Books I Am Weary of Reading

This article, by Rebecca Solnit, excellent in itself, reminded me of the ennui, not to say disgust, I've been feeling in bookstores and the local public library lately, taking books off the shelf, reading their flyleaf, reading a few pages of them, and then putting them back with a sigh.

I am reminded of a brief period in the late 1990s, I think it was, though I might have that date wrong, when it seemed like every single book being published was about some young (white) guy's experience in Africa. This was just after the movie Out of Africa hit it big, as I recall.

None of these books were the least bit interesting in their own right, and none of the writers (as far as I could tell) knew a fucking thing about Africa, and every single one of them had the same plot. How I Found Myself in this Beautiful but Corrupt 3rd World. Sex with local women or a fiesty Doctors-Across-Borders woman or a Peace Corps woman (whatevs) mixed in, so that no one would forget our young man was All Man.

It got so I hated to enter a bookstore.

I'm getting to that point now. It might be worse, because I'm not sure this is a passing phase, like the African one was.  Almost every book I pick up has (essentially) the same plot, or at least one of two plots. Either a young girl has been killed in some brutal fashion, (sometimes it's young girls, because the only thing better than slaughtering one young girl is slaughtering lots of them); or a confused and troubled young woman (married, usually, but sometimes just in a Committed Relationship) is trying to decide whether to have an affair.

Something like 80% of the books being published have one of those plots.

Though, to be fair, sometimes the two plots are combined.

Occasionally, as with Tana French, the writer's talent takes this story to a new level.  But usually, my God, who cares?

At least in science fiction, mostly, and I know how ironic this sounds, but it's true -- at least in science fiction we're writing about real things: stories that matter.

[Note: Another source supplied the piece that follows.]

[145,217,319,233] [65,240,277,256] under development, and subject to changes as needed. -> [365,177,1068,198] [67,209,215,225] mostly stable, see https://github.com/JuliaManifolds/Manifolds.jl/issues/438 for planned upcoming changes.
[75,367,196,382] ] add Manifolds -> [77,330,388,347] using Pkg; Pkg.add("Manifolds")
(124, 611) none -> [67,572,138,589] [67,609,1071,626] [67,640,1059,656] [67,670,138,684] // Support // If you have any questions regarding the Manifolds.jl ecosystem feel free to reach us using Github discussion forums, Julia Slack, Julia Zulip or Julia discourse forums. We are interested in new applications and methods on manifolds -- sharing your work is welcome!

(Okay, some science fiction. I know about all the gun-porn and porn-lite SF, both of which often  share exactly the plots above, so yeah.)

My point, and I do have one, wtf?

If you're going to write an entire book, and try to entice people into reading it, why not write about something that's real, and that matters? (And yes, I know, girls get killed, women have affairs.But seriously.  There are other topics.)

I'll add that I know this rant is not entirely fair.  As Theodore Sturgeon famously said, 90% of everything is crap, and I suppose modern fiction is the same.

End of rant.

(Maybe tomorrow I'll add a list of excellent books I've read lately that don't have these plots.  They do exist.)


Bardiac said...

For, me, there's also the endless crime fiction and horror slasher fiction, neither of which makes me happy (and both make me tense).

No more dead women! No more stupid people I hate spending too much money or spending time thinking about whether they should have affairs.

Humor, worthwhile conflicts, meaningful relationships, thoughtful writing!

Nicoleandmaggie said...

Sorcerer to the Crown. OMG. So good.

This may be part of why I'm into the long-regency (includes Edwardian, Georgian, etc) romances right now-- they are currently going through an enlightenment with disabled heroes and heroines, people of color in supporting and occasionally leading roles, and consent is sexy. They are Fun to Read. Just can't go back too far with some authors because it wasn't so long ago that rape as macguffin was in, but they've outgrown that.

delagar said...

"No more dead women! No more stupid people" <-- Yes, this. OMG, do I get sick of reading about stupid characters doing stupid things.

N&M: Zen Cho! I love her to bits. I just finished Sorcerer to the Crown last week. <3 it, and *loved* the ending.

nicoleandmaggie said...

Did you catch all the sly little nods to both Georgette Heyer and PG Wodehouse at the beginning? LOVE LOVE LOVE.

Nicoleandmaggie said...

Oh no! I just tried a zen cho novella (on her webpage) and it is the should I have an affair plot. Nooooooooooooo.

delagar said...

:( That doesn't sound like Zen Cho at all -- which one was it?

Oh, well, try another one!

nicoleandmaggie said...

Something something Jade something. Set in the 1920s, written as a journal, a Malay magazine writer in England is trying to decide whether to have an affair with a married Franzenesque character. Pretty sure she's going to end up marrying the nice editor at the end, but I stopped reading because YUCK before that.